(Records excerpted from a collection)
──────────

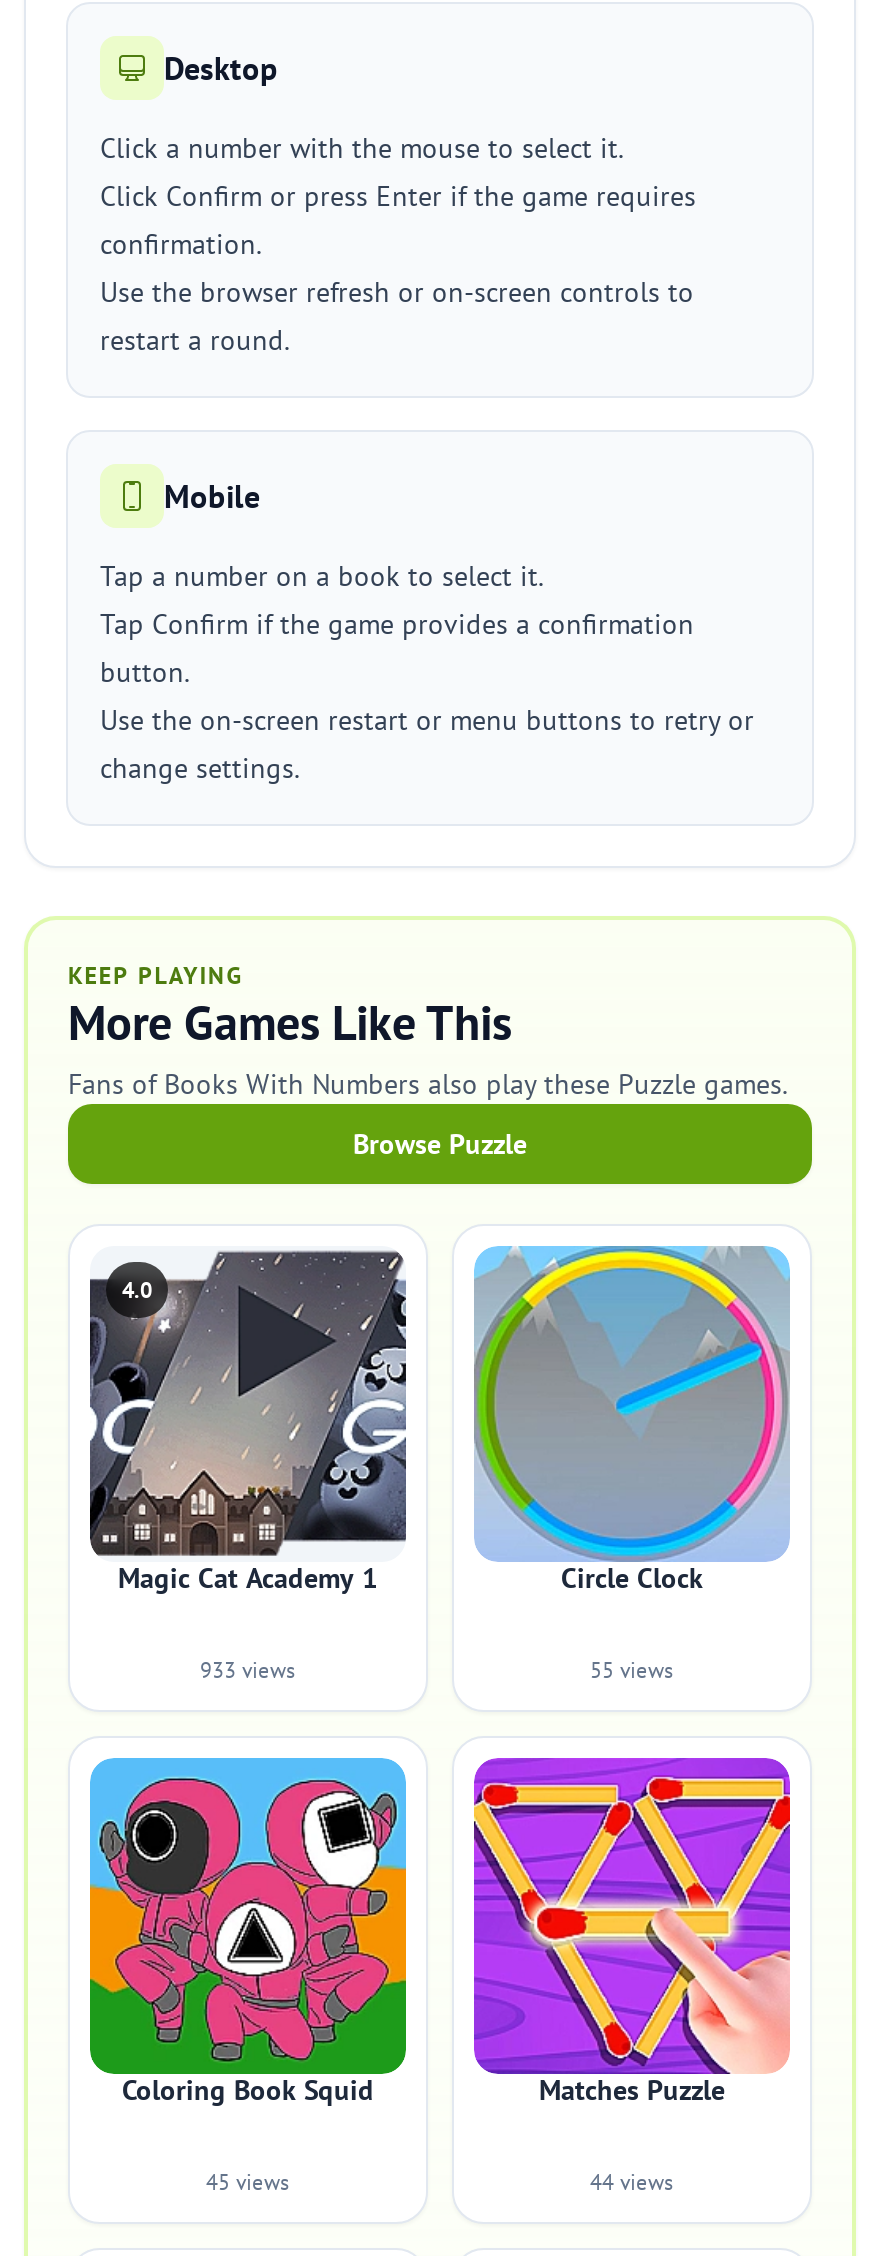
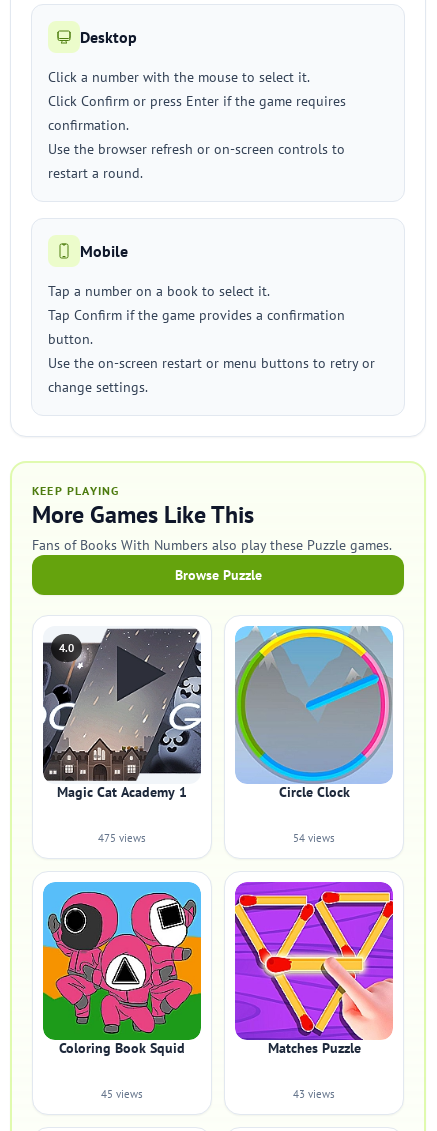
- 933 views
+ 475 views

- 55 views
+ 54 views

- 44 views
+ 43 views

──────────

What you need to do —
You need to restate all of the entries above exactly and leave the pictures behind.

Task output —
- 933 views
+ 475 views

- 55 views
+ 54 views

- 44 views
+ 43 views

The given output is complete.